Perp DEXs won’t replace CEXs anytime soon, BloFin Research says

perp DEX

Although perpetual decentralized exchanges (DEX) were all the rage in 2025, posting record numbers in daily trading volumes, they are still far from meaningfully replacing centralized exchanges like Binance, Coinbase, and others, BloFin Research says.

Perp DEXs still have a long way to go

In an X post published today by BloFin Research, perp DEXs are not likely to replace their centralized counterparts as preferred trading venues in the near term. The report comes after a spectacular year that saw perp DEXs like Hyperliquid and Aster experience unprecedented user adoption.

In their analysis BloFin Research noted that Hyperliquid spearheaded the perp DEX narrative in 2025, adding that the “airdrop-driven growth” catalyzed the perp DEX sector.

Weekly trading volumes on perp DEXs jumped from around $81 billion in 2024 to $314.7 in 2025. Similarly, monthly trading volumes breached the psychologically important $1 trillion figure multiple times throughout the year.

Join our newsletter
Get Altcoin insights, Degen news and Explainers!
perp dex trading

As a result, various institutions felt tempted to try their mettle in the rapidly expanding perp DEXs space. Leading centralized exchange Binance introduced Aster and StandX, while Bain Capital and Sequoia India collectively backed Variational.

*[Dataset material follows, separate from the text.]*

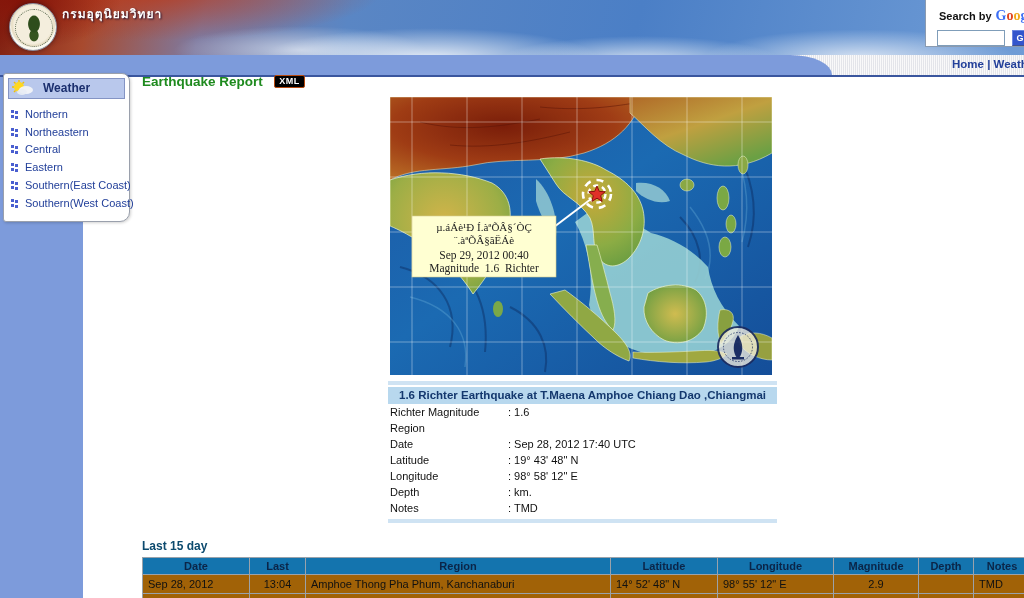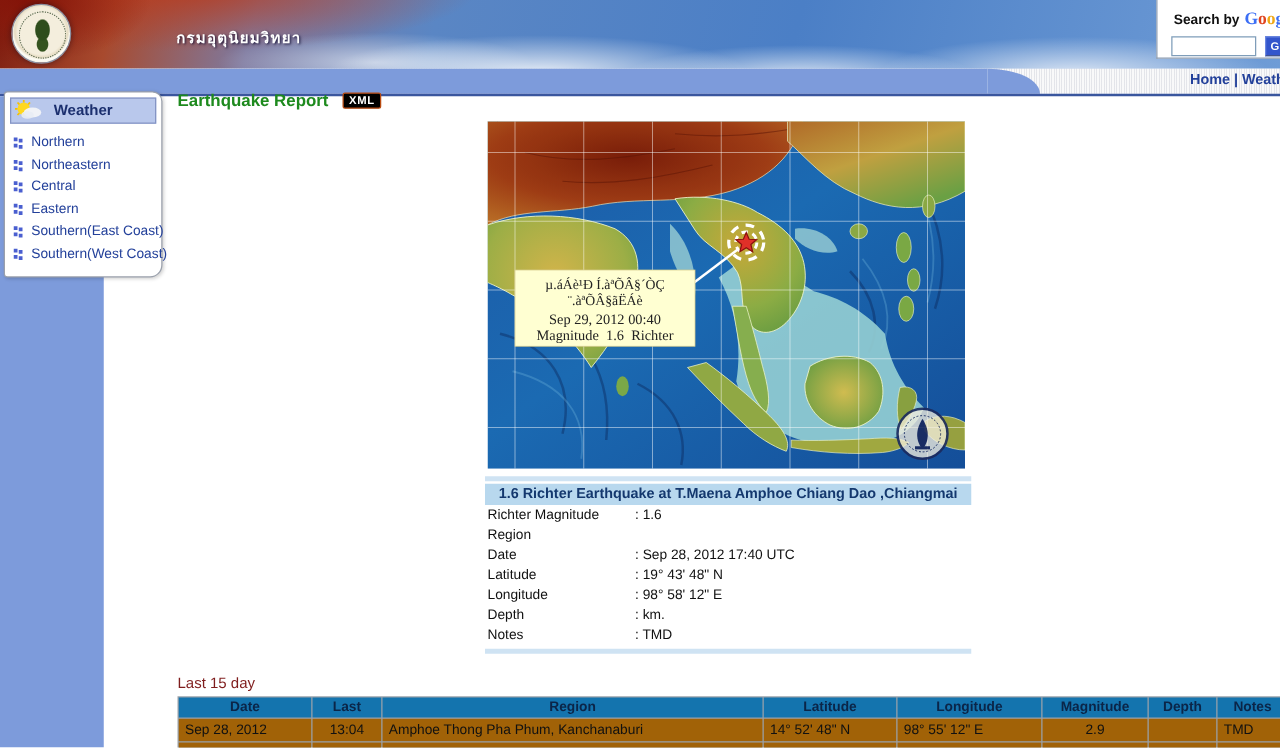"กรมอุตุนิยมวิทยา" .banner-titles { text-align: center -> left; top: 20px -> 4px }
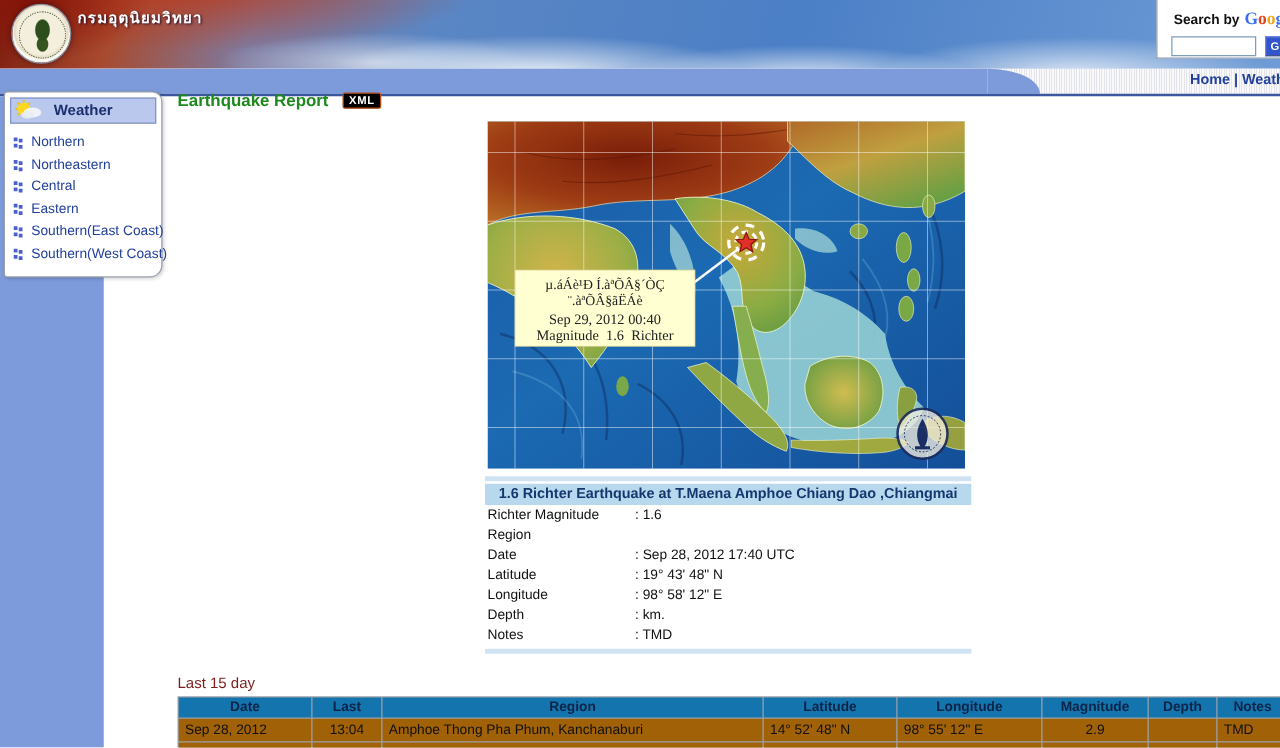"Last 15 day" .last15-title { color: #7f1d1d -> #0c4a6e; font-weight: normal -> bold }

In spite of the rapid growth, capital retention among perp DEXs remains low. Latest on-chain data shows the total value locked across the leading five perp DEXs to be close to $7.2 billion, while the aggregate open interest stands around $14 billion – a leverage ratio of 2x.

OI

Centralized trading platform Binance currently holds assets under custody worth $200 billion, with open interest close to $30 billion. This confirms that there is still a significant gap between perp DEX and CEXs when it comes to the total value of assets they hold.

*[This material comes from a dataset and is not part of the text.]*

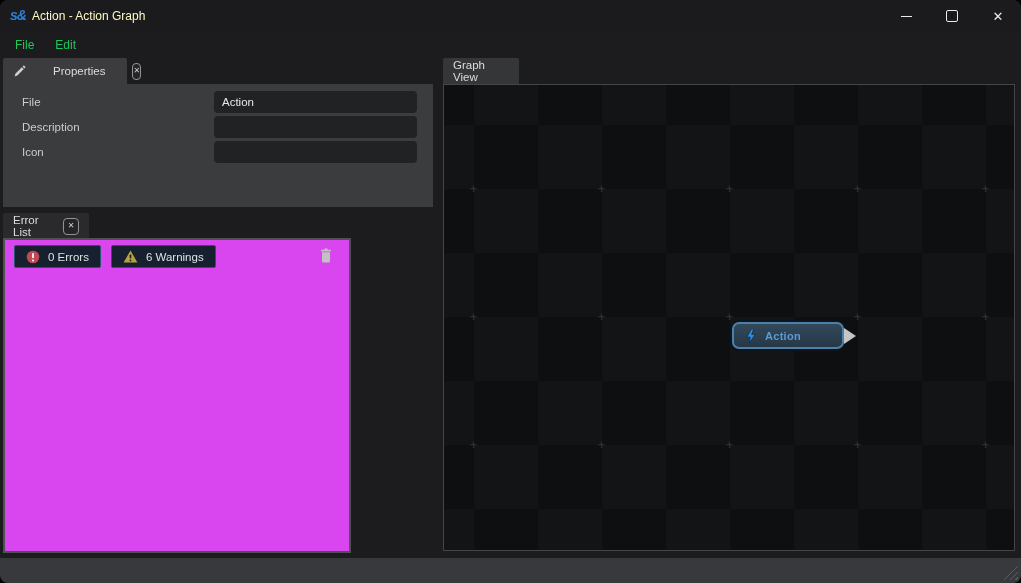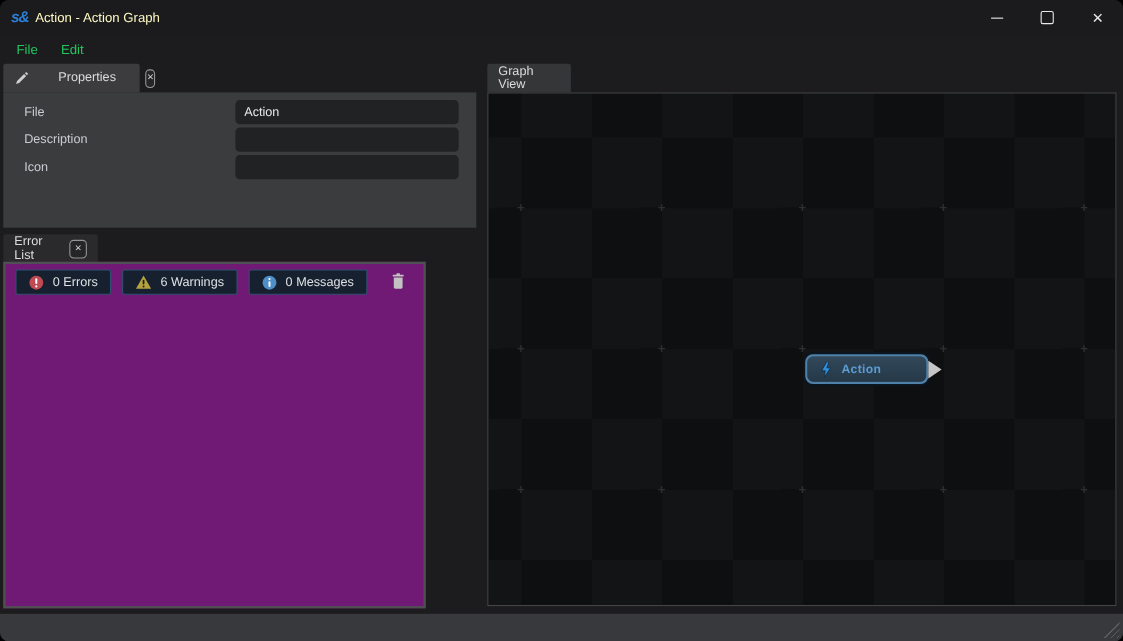"0 Errors" .panel-errors { background: #701a75 -> #d946ef; width: 384px -> 348px }
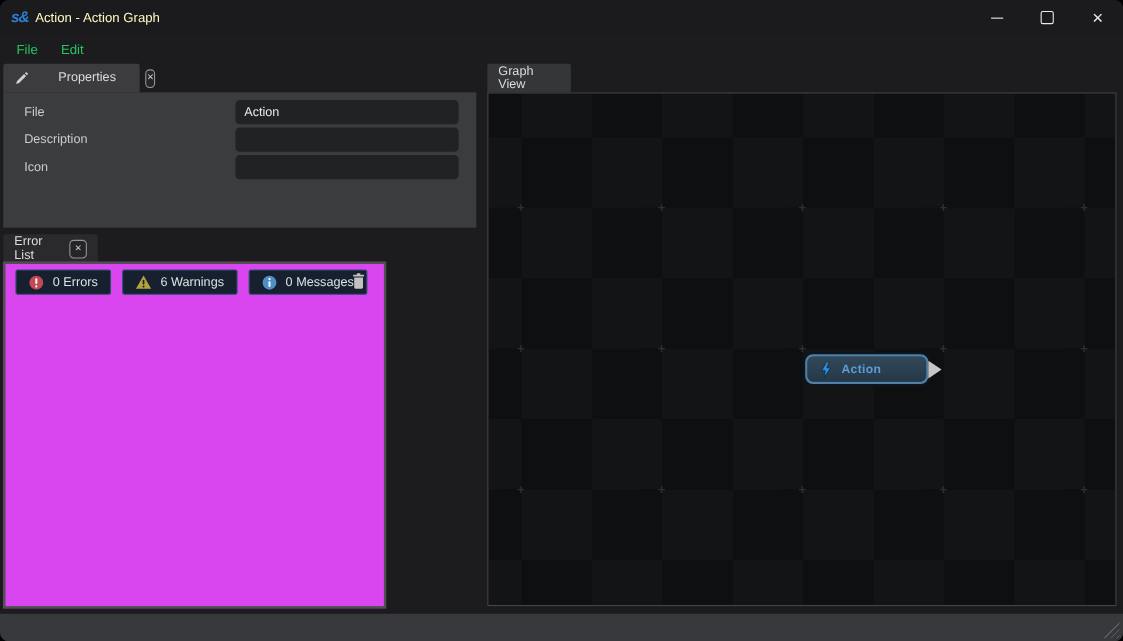"0 Messages" button.filter-btn { html: <button> <span> <svg> <circle></circle> <circle></circle> <rect></rect> </svg> </span> <span>0 Messages</span> </button> -> none }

Why can’t perp DEXs replace CEXs?

According to BloFin Research, the high leverage ratio of 2x – with some DEXs reporting 3x ratios – pose a threat of auto-deleveraging risk (ADL) or going bankrupt for perp DEXs during times of extreme market volatility.

Such risks are heightened since perp DEXs TVL is a lot lower compared to their open interest. In contrast, perp CEXs have healthy leverage ratios, minimizing any risks of ADLs.

Another hurdle is the low-latency matching. While platforms like Hyperliquid have made significant strides in reducing latency, they are still unable to compete with the microsecond-level matching engines of CEXs.

Centralized exchanges still maintain a definitive edge in slippage control and order book depth when it comes to high-frequency trading and institutional-sized orders. There are also concerns that a lot of inflation in perp DEX trading volume may just be wash trading.

Bottom Line

Perpetual decentralized exchanges (DEXs) are not likely to replace their centralized counterparts, according to BloFin Research. While perp DEXs like Hyperliquid and Aster have shown tremendous growth over the past few years, the distance between them and centralized exchanges is just too much to cover. At the same time, there are also several risks associated with perp DEX due to their high leverage ratios.